Statistical analyses were performed with Excel Statistics 2012 (SSRI version 1.00, Tokyo, Japan). Differences were considered statistically significant if P<0.05. One-way ANOVA analysis followed by the Dunnett’s test or Kruskal-Wallis test followed by Steel test were used to determine differences between groups.
We measured locomotor activity for 60 min in an open field test and found that DIN dose-dependently increased the total distance traveled (Fig. 1A), with the effect being significant for DIN-2500. By contrast, we found no significant effect of DIN on the time spent in the center zone (Fig. 1B). In this test, the total distance traveled and the time spent in the center zone respectively indicated hyperactivity and anxiety. These results suggest that DIN causes hyperactivity but has no significant effect on anxiety-like behavior.
Fig. 1.
Behavioral effects of peripubertal exposure to DIN on mouse behavior in an open field test and a Y-maze test. Total distances traveled were significantly increased in the DIN-2500 compared to the DIN-0 (A), but time spent in the center zone was not changed (B) in the open field test. There were no significant effects among all groups in the percentage of alternation behavior (C). Columns indicate the mean ± SE of each group and circles show the individual values of mice (n=6 in each), *P<0.05 by one-way ANOVA followed by Dunnett’s post-hoc test (A and B) or Kruskal-Wallis test followed by Steel’s post-hoc test (C).

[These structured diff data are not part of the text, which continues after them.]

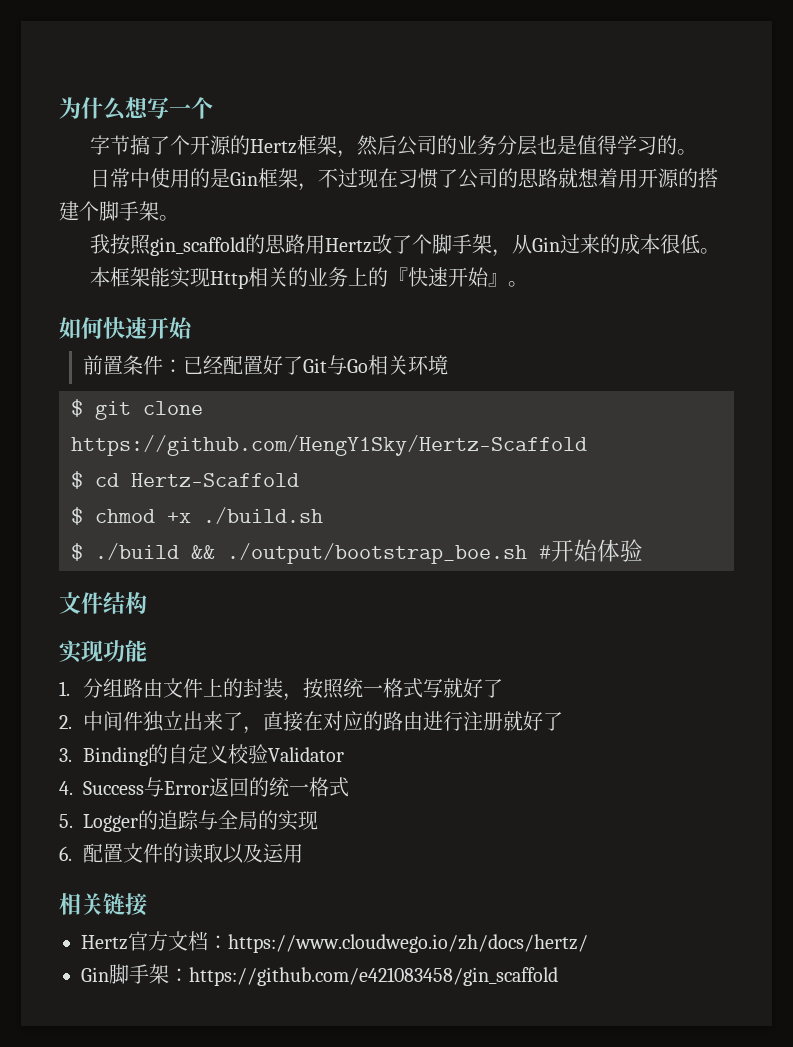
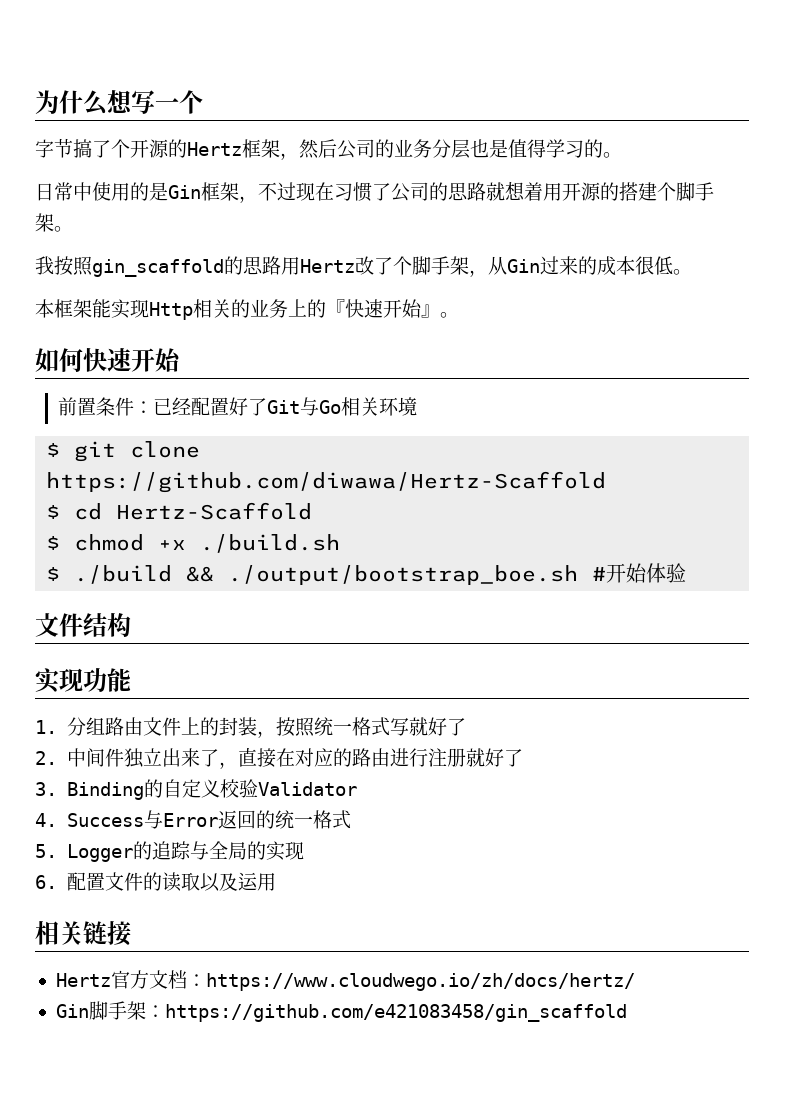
- $ git clone https://github.com/HengY1Sky/Hertz-Scaffold
+ $ git clone https://github.com/diwawa/Hertz-Scaffold

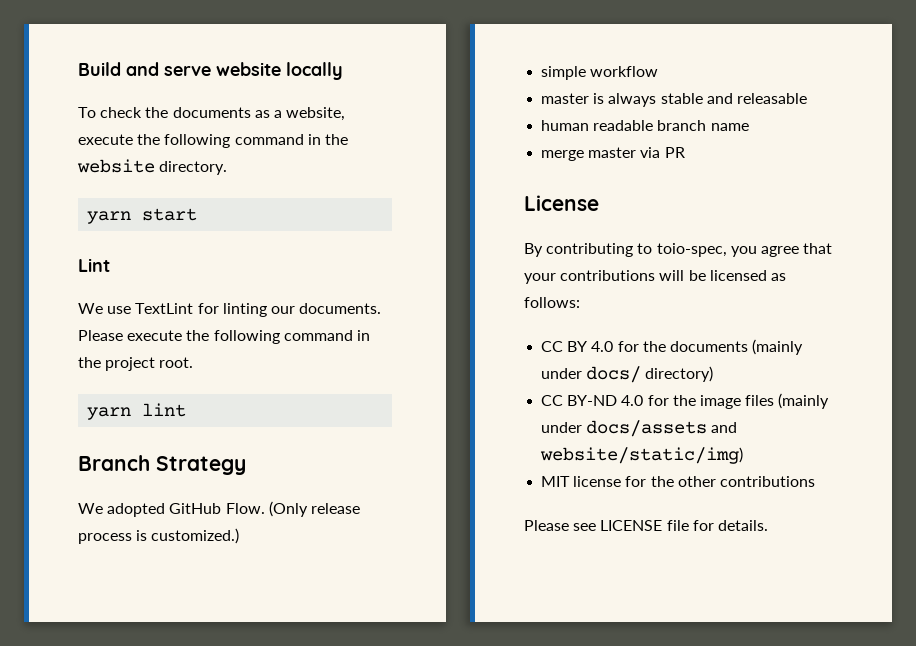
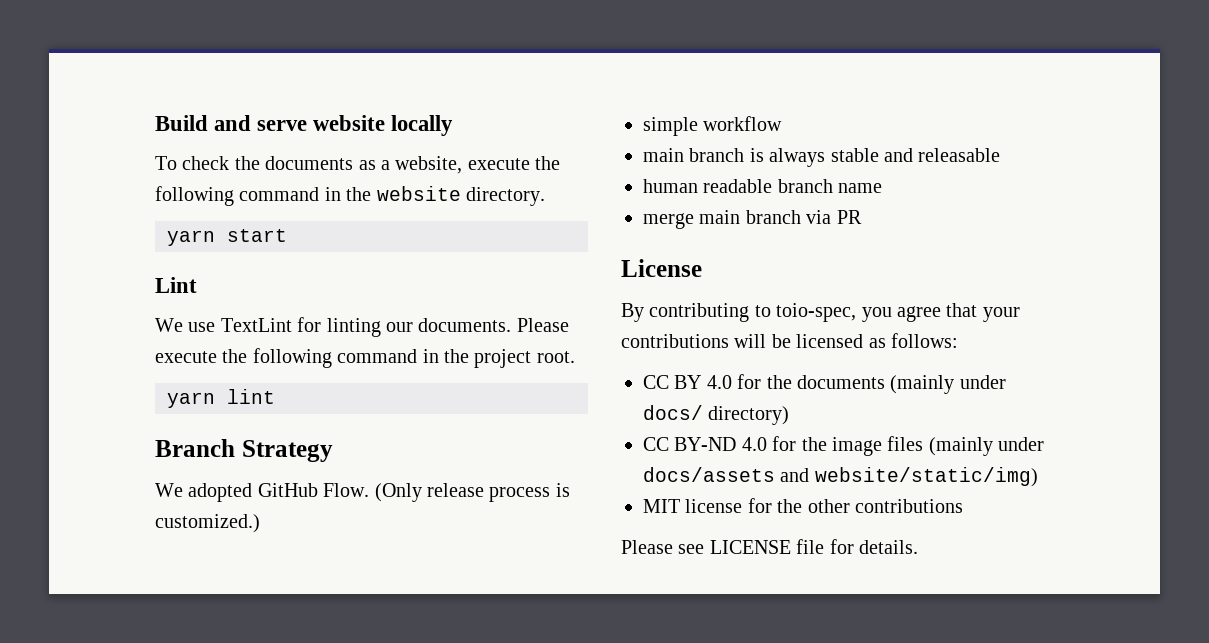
- master is always stable and releasable
+ main branch is always stable and releasable
- merge master via PR
+ merge main branch via PR

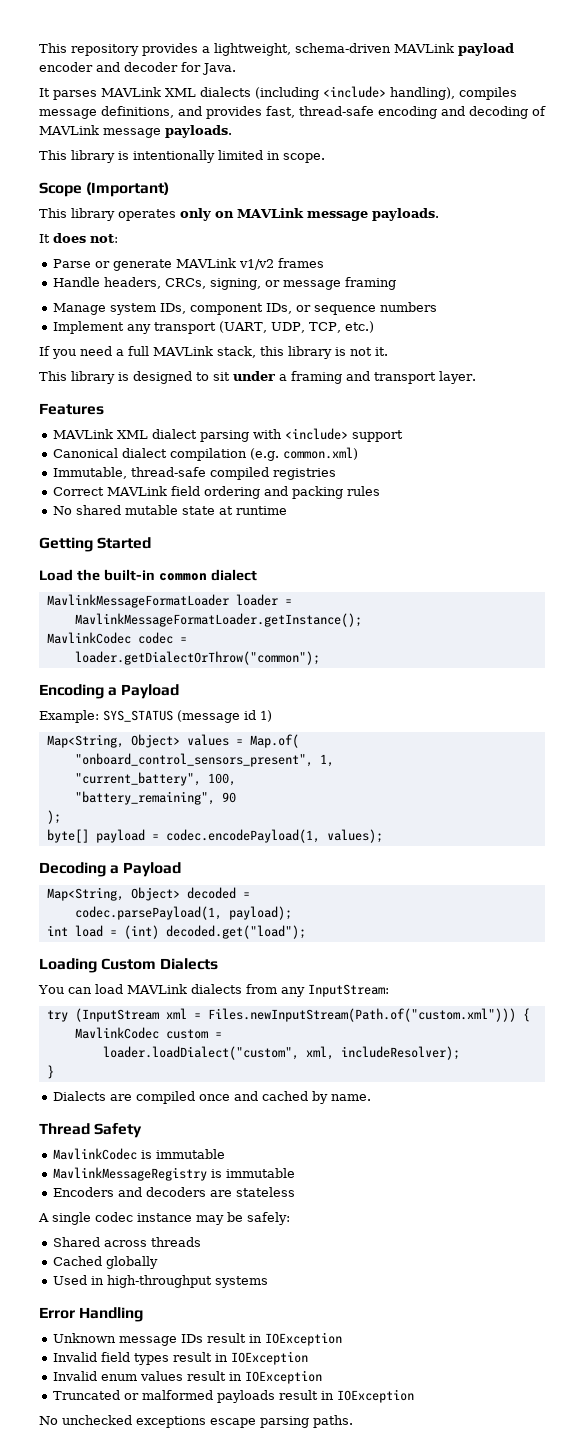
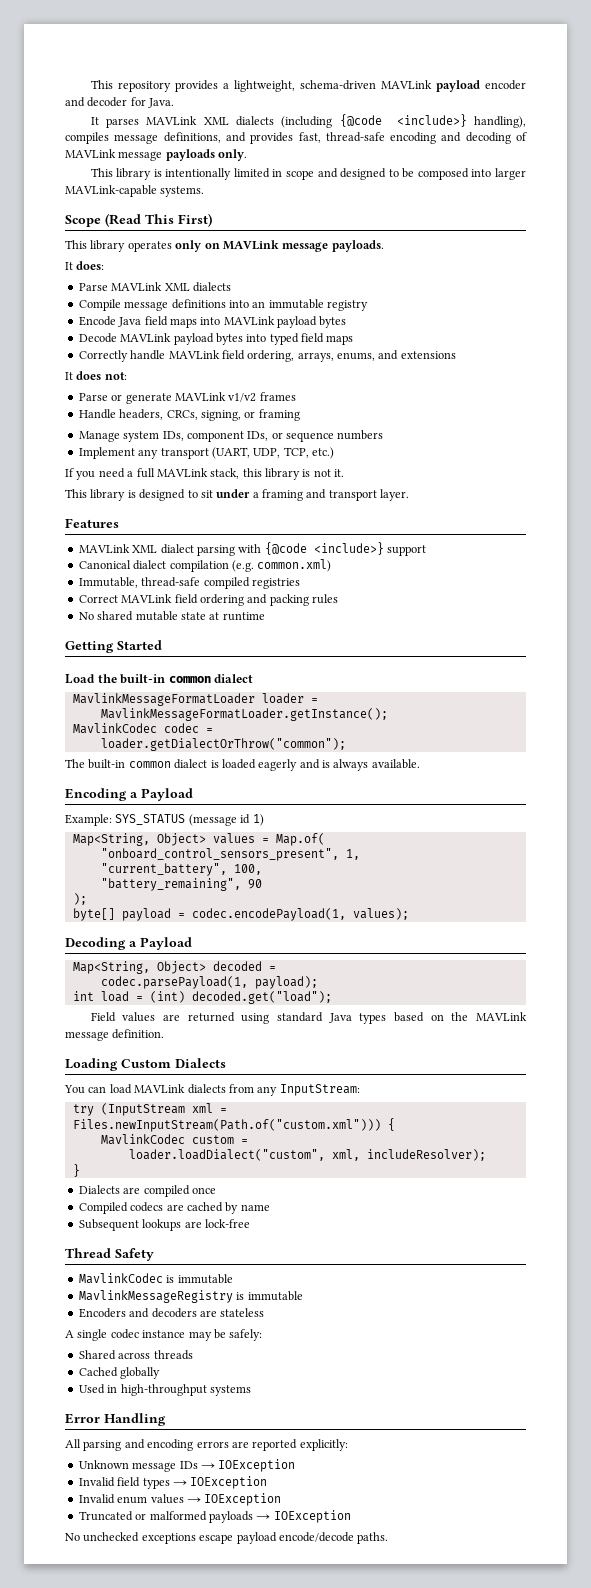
- It parses MAVLink XML dialects (including <include> handling), compiles message definitions, and provides fast, thread-safe encoding and decoding of MAVLink message payloads.
+ It parses MAVLink XML dialects (including {@code <include>} handling), compiles message definitions, and provides fast, thread-safe encoding and decoding of MAVLink message payloads only.
- This library is intentionally limited in scope.
- Scope (Important)
+ This library is intentionally limited in scope and designed to be composed into larger MAVLink-capable systems.
+ Scope (Read This First)
+ It does:
+ Parse MAVLink XML dialects
+ Compile message definitions into an immutable registry
+ Encode Java field maps into MAVLink payload bytes
+ Decode MAVLink payload bytes into typed field maps
+ Correctly handle MAVLink field ordering, arrays, enums, and extensions
- Handle headers, CRCs, signing, or message framing
+ Handle headers, CRCs, signing, or framing
- MAVLink XML dialect parsing with <include> support
+ MAVLink XML dialect parsing with {@code <include>} support
+ The built-in common dialect is loaded eagerly and is always available.
+ Field values are returned using standard Java types based on the MAVLink message definition.
- Dialects are compiled once and cached by name.
+ Dialects are compiled once
+ Compiled codecs are cached by name
+ Subsequent lookups are lock-free
+ All parsing and encoding errors are reported explicitly:
- Unknown message IDs result in IOException
+ Unknown message IDs → IOException
- Invalid field types result in IOException
+ Invalid field types → IOException
- Invalid enum values result in IOException
+ Invalid enum values → IOException
- Truncated or malformed payloads result in IOException
+ Truncated or malformed payloads → IOException
- No unchecked exceptions escape parsing paths.
+ No unchecked exceptions escape payload encode/decode paths.

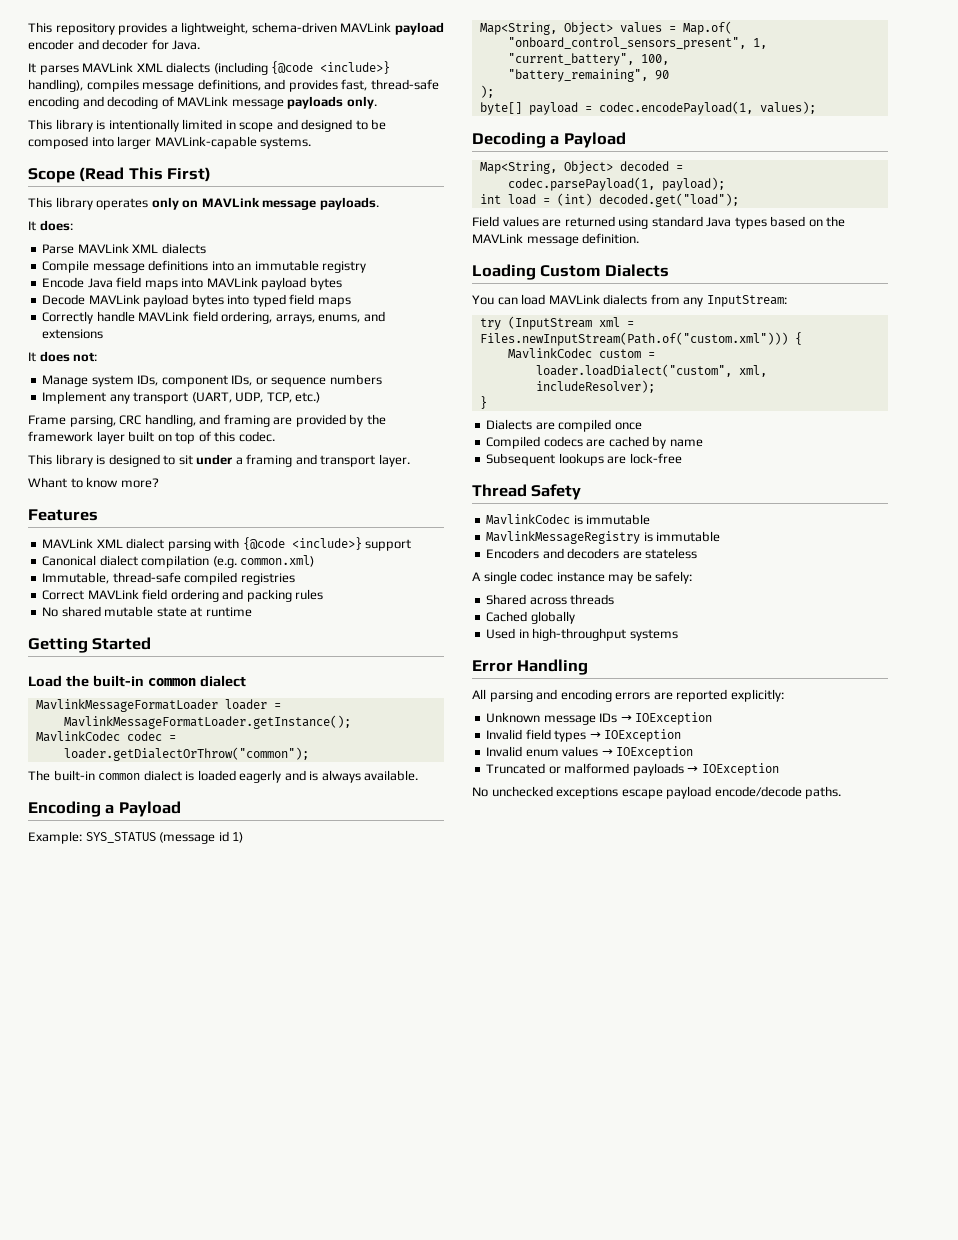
- Parse or generate MAVLink v1/v2 frames
- Handle headers, CRCs, signing, or framing
- If you need a full MAVLink stack, this library is not it.
+ Frame parsing, CRC handling, and framing are provided by the framework layer built on top of this codec.
+ Whant to know more?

In the Y-maze test, there was no significant difference in the spontaneous alternation behavior among the four groups (Fig. 1C). This result suggests that peripubertal exposure to the DIN does not impair working memory.
The results of the immunohistochemical analyses of the brain visualizing TH are shown in Fig. 2A–D. TH immunoreactivity was enhanced in the DIN exposure group relative to the control group. But we found no effect of DIN on DRD1 or DRD2 immunoreactivity in the striatum (Fig. 2E–L). TH is the rate-determining enzyme of DA synthesis, so it is inferred that the increase in the intensity of TH positivity found in this study reflects the increase in DA synthesis by DIN.
Fig. 2.
Representative immunohistochemistry for TH, DRD1 and DRD2 in sections of the mouse brain. In the substantia nigra, enhancement of the intensity of TH positivity was observed in the DIN exposure group (A–D). No significant effect on the intensity of TH positivity was observed in DRD1 (E–H) or DRD2 (I–L) of the striatum. Bar=100 µm (A–D), 500 µm (E–L).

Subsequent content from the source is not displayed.